■ **INFORMATION GIVEN**
== Segment start ==
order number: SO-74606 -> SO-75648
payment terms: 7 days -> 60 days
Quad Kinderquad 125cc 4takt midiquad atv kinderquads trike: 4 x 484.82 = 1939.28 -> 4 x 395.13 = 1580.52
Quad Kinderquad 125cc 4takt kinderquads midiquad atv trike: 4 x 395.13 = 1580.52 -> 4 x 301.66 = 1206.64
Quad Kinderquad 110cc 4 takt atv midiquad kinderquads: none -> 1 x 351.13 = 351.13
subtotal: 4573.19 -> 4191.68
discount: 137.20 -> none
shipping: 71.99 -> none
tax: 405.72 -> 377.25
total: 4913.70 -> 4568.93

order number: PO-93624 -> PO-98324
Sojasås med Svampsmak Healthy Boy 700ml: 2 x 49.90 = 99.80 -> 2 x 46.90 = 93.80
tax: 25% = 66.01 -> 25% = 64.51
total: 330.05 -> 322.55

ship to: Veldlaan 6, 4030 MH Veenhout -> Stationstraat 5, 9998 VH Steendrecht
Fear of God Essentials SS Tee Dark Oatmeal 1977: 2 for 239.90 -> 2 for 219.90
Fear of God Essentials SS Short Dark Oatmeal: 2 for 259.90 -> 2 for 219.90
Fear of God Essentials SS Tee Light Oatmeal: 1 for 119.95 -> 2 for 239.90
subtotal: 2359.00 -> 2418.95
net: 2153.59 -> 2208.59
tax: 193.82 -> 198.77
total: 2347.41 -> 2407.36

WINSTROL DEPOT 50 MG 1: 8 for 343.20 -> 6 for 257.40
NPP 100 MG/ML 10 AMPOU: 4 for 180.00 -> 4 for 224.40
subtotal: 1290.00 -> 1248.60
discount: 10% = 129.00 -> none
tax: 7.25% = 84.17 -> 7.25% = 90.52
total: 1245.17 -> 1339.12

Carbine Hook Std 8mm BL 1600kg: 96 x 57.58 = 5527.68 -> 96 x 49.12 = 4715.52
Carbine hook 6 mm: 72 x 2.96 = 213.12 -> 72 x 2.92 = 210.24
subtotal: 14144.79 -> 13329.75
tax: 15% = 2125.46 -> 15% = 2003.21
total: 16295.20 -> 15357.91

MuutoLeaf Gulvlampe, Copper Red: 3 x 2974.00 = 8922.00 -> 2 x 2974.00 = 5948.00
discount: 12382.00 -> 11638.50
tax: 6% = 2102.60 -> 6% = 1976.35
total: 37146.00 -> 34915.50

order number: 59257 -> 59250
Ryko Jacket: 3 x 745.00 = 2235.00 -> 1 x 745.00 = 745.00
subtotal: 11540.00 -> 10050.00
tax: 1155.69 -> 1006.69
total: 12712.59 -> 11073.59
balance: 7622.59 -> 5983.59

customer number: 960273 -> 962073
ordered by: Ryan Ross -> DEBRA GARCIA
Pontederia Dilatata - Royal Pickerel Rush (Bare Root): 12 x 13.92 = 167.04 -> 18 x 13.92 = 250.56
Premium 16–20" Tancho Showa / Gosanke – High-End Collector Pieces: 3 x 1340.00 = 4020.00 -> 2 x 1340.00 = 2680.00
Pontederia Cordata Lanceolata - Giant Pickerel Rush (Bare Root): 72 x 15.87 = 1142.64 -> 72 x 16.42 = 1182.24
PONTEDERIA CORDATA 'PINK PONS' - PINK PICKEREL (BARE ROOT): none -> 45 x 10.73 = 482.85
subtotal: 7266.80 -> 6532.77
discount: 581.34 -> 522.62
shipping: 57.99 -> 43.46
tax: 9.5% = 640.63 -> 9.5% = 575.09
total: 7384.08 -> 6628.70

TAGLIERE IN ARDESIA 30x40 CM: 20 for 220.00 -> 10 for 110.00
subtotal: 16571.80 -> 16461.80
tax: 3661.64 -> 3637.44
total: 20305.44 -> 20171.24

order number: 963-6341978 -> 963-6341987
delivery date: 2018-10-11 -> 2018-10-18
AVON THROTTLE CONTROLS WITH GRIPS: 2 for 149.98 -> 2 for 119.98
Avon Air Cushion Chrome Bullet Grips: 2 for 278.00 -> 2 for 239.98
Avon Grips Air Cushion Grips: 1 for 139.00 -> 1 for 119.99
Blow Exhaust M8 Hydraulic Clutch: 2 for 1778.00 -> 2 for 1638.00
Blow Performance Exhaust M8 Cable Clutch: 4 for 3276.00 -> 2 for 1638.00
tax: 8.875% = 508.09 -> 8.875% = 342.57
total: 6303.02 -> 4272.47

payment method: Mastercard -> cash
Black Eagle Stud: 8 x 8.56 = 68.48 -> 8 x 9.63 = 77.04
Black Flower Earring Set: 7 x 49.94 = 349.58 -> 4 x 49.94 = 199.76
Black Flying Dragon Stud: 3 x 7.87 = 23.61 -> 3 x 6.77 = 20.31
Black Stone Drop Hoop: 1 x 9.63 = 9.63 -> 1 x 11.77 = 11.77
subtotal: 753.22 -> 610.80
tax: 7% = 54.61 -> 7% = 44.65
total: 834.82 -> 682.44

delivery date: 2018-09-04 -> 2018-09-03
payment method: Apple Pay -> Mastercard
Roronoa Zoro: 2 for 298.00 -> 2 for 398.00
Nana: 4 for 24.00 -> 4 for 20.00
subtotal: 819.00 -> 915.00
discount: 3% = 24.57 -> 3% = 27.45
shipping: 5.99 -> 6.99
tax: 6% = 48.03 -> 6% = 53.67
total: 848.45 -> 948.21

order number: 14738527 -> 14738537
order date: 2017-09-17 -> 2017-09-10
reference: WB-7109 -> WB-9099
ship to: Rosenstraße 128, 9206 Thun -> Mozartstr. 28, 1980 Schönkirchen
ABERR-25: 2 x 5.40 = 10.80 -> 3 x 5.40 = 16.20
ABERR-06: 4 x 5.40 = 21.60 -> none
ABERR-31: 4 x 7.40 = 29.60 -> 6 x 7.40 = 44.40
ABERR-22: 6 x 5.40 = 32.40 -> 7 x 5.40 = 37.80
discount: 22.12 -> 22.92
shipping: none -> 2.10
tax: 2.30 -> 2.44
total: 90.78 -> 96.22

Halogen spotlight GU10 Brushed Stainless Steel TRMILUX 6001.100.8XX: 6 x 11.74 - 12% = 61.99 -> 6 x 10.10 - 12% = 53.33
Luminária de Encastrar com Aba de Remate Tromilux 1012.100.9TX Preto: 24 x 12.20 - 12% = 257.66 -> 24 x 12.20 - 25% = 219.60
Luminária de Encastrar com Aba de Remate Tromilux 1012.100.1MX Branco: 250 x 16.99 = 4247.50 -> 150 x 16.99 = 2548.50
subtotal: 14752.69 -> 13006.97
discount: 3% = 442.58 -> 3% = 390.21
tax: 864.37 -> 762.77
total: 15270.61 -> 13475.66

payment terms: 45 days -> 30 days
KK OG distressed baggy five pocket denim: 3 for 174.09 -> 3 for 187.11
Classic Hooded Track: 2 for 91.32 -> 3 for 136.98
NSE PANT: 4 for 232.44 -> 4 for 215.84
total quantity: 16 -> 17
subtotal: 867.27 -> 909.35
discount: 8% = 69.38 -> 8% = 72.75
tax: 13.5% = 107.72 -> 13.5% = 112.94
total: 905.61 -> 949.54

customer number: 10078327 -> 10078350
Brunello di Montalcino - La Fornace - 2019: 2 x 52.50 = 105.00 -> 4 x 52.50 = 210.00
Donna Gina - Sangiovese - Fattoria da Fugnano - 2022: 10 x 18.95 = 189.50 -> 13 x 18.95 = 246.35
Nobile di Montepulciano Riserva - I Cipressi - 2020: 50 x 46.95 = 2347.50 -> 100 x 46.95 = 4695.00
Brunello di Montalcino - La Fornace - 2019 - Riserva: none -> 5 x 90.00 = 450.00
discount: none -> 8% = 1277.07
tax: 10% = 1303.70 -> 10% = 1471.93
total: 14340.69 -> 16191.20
== Segment end ==
■ **TASK OBJECTIVE**
Repeat, character for character, the lines of the material above from the line with "subtotal: 753.22 -> 610.80" through the line with "reference: WB-7109 -> WB-9099".

■ **FINAL ANSWER**
subtotal: 753.22 -> 610.80
tax: 7% = 54.61 -> 7% = 44.65
total: 834.82 -> 682.44

delivery date: 2018-09-04 -> 2018-09-03
payment method: Apple Pay -> Mastercard
Roronoa Zoro: 2 for 298.00 -> 2 for 398.00
Nana: 4 for 24.00 -> 4 for 20.00
subtotal: 819.00 -> 915.00
discount: 3% = 24.57 -> 3% = 27.45
shipping: 5.99 -> 6.99
tax: 6% = 48.03 -> 6% = 53.67
total: 848.45 -> 948.21

order number: 14738527 -> 14738537
order date: 2017-09-17 -> 2017-09-10
reference: WB-7109 -> WB-9099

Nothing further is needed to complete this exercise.